Written By Jesse Sampson And Presented By Chuck Leaver CEO Ziften
Why are the same techniques being utilized by opponents over and over? The basic answer is that they are still working today. For example, Cisco’s 2017 Cyber Security Report informs us that after years of decline, spam email with destructive attachments is once again on the rise. Because traditional attack vector, malware authors normally mask their activities by utilizing a filename similar to a common system procedure.
There is not necessarily a connection between a file’s path name and its contents: anybody who has actually aimed to hide sensitive information by giving it a dull name like “taxes”, or altered the extension on a file attachment to circumvent email rules knows this principle. Malware authors understand this too, and will typically name malware to resemble common system processes. For example, “explore.exe” is Internet Explorer, however “explorer.exe” with an additional “r” could be anything. It’s simple even for professionals to ignore this small difference.
The opposite issue, known.exe files running in uncommon locations, is easy to fix, using SQL sets and string functions.
How about the other scenario, discovering close matches to the executable name? Most people begin their search for near string matches by arranging data and visually looking for discrepancies. This normally works well for a small set of data, maybe even a single system. To find these patterns at scale, however, needs an algorithmic technique. One established technique for “fuzzy matching” is to utilize Edit Distance.
Exactly what’s the very best approach to determining edit distance? For Ziften, our technology stack includes HP Vertica, which makes this task easy. The web is full of data scientists and data engineers singing Vertica’s praises, so it will suffice to point out that Vertica makes it easy to create custom functions that make the most of its power – from C++ power tools, to analytical modeling scalpels in R and Java.
This Git repo is maintained by Vertica enthusiasts operating in industry. It’s not an official offering, however the Vertica group is certainly aware of it, and additionally is thinking every day about the best ways to make Vertica better for data scientists – a great space to watch.
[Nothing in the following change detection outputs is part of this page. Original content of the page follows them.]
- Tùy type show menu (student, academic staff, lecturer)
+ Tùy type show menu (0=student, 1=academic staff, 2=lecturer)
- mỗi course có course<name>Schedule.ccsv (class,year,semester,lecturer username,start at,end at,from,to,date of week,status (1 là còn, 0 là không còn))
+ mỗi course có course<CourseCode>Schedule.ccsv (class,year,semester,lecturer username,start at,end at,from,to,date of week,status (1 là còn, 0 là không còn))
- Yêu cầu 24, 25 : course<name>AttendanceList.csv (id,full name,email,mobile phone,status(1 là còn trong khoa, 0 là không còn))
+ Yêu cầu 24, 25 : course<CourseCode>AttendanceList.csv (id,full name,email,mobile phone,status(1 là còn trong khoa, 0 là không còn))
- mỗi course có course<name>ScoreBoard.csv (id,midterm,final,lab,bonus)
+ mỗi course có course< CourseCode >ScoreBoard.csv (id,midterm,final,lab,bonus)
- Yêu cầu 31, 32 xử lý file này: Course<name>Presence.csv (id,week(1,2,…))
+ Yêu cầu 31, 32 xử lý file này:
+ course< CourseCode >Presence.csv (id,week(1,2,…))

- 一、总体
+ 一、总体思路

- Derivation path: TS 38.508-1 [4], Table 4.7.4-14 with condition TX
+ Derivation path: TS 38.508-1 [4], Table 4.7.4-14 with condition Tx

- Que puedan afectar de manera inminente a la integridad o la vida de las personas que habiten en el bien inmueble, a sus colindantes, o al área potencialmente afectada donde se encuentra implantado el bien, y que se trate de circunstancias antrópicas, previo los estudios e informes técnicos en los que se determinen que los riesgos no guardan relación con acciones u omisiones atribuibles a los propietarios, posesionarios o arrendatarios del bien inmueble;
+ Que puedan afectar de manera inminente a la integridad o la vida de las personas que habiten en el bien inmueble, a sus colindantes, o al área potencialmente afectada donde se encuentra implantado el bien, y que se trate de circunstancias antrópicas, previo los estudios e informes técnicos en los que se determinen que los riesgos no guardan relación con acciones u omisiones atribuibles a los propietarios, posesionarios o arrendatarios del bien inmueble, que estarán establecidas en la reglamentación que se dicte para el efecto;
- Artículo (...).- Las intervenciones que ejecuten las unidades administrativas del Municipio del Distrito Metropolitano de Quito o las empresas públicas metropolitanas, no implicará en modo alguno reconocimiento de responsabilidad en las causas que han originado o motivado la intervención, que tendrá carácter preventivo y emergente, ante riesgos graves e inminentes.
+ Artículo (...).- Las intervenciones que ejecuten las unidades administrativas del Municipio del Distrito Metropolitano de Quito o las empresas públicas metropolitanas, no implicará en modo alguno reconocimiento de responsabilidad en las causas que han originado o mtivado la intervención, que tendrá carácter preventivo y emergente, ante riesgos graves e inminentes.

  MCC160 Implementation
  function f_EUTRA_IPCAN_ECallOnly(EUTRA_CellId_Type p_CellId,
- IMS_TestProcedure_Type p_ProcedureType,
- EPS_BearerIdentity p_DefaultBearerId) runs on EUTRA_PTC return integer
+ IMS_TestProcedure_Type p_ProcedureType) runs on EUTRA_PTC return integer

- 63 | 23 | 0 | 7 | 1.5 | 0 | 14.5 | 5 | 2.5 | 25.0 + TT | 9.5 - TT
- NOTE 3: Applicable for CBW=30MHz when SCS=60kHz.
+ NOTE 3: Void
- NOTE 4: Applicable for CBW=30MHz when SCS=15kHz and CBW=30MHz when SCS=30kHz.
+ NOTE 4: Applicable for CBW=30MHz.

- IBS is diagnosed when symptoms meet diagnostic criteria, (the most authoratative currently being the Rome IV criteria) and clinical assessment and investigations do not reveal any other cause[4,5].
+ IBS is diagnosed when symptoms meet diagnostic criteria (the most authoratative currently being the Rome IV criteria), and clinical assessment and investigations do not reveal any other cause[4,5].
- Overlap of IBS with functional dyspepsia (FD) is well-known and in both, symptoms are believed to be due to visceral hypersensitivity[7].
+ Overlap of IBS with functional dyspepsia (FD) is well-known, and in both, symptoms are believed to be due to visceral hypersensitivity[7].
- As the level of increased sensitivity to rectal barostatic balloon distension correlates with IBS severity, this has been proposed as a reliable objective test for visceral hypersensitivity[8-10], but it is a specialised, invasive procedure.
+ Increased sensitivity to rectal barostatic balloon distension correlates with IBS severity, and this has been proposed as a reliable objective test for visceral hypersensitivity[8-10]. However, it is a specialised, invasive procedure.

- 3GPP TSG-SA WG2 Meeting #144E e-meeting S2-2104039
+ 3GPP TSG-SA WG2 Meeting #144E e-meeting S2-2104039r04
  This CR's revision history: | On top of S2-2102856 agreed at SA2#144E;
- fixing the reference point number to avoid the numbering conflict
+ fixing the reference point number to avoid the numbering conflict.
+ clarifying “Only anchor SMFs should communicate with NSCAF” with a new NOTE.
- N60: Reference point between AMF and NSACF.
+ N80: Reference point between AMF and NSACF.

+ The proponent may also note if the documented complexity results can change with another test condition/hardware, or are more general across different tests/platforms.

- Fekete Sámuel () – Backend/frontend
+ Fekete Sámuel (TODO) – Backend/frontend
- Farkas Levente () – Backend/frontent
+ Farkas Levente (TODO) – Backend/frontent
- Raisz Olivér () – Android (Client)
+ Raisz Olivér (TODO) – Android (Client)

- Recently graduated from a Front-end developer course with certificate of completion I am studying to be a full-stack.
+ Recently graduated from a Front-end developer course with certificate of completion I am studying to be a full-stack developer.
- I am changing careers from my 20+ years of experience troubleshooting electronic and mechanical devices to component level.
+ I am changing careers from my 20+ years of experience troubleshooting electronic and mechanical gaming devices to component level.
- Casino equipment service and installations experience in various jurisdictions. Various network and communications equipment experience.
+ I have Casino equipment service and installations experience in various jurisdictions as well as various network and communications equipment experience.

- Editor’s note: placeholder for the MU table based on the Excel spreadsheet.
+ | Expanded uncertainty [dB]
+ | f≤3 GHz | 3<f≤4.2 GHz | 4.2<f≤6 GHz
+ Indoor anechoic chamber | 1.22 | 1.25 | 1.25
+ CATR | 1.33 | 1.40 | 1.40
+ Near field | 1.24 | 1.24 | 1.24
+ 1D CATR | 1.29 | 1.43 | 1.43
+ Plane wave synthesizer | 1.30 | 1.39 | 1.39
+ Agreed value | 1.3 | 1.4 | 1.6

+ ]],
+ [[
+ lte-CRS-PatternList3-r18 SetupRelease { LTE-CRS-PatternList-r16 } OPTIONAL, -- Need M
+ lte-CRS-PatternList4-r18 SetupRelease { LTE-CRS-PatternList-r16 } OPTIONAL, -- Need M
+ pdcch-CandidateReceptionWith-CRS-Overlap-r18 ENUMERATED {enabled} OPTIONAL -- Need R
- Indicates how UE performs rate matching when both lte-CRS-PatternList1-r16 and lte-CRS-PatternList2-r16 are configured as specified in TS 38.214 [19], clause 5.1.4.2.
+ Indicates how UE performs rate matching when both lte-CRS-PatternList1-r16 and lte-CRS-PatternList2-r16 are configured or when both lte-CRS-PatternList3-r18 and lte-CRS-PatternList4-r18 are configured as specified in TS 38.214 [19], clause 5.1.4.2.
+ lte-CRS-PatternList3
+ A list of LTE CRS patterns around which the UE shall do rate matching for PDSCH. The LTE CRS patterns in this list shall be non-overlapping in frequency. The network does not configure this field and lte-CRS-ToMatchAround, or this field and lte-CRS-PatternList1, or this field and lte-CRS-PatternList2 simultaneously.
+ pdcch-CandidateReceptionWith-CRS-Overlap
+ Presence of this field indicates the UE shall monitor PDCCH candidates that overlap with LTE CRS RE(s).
Most importantly, it includes a function to calculate edit distance! There are also some other tools for the natural processing of langauge here like word stemmers and tokenizers.
By using edit distance on the top executable paths, we can rapidly discover the closest match to each of our top hits. This is an interesting dataset as we can sort by distance to find the nearest matches over the entire data set, or we can arrange by frequency of the leading path to see what is the closest match to our commonly utilized processes. This data can likewise emerge on contextual “report card” pages, to reveal, e.g. the leading five nearest strings for a given path. Below is a toy example to provide a sense of usage, based on genuine data ZiftenLabs observed in a customer environment.
Setting a threshold of 0.2 appears to find great results in our experience, however the take away is that these can be adapted to fit individual usage cases. Did we discover any malware? We discover that “teamviewer_.exe” (ought to be simply “teamviewer.exe”), “iexplorer.exe” (needs to be “iexplore.exe”), and “cvshost.exe” (must be svchost.exe, unless possibly you work for CVS pharmacy…) all look strange. Considering that we’re currently in our database, it’s also minor to get the associated MD5 hashes, Ziften suspicion ratings, and other attributes to do a much deeper dive.
In this particular real-life environment, it ended up that teamviewer_.exe and iexplorer.exe were portable applications, not familiar malware. We assisted the client with further examination on the user and system where we observed the portable applications because use of portable apps on a USB drive could be evidence of naughty activity. The more disturbing find was cvshost.exe. Ziften’s intelligence feeds suggest that this is a suspect file. Searching for the md5 hash for this file on VirusTotal validates the Ziften data, showing that this is a potentially major Trojan infection that may be part of a botnet or doing something even more destructive. As soon as the malware was found, nevertheless, it was easy to solve the problem and make sure it remains fixed using Ziften’s ability to eliminate and persistently obstruct procedures by MD5 hash.
Even as we establish sophisticated predictive analytics to identify destructive patterns, it is essential that we continue to improve our abilities to hunt for known patterns and old tricks. Even if brand-new hazards emerge doesn’t indicate the old ones go away!
If you liked this post, watch this space for part 2 of this series where we will apply this approach to hostnames to discover malware droppers and other harmful websites.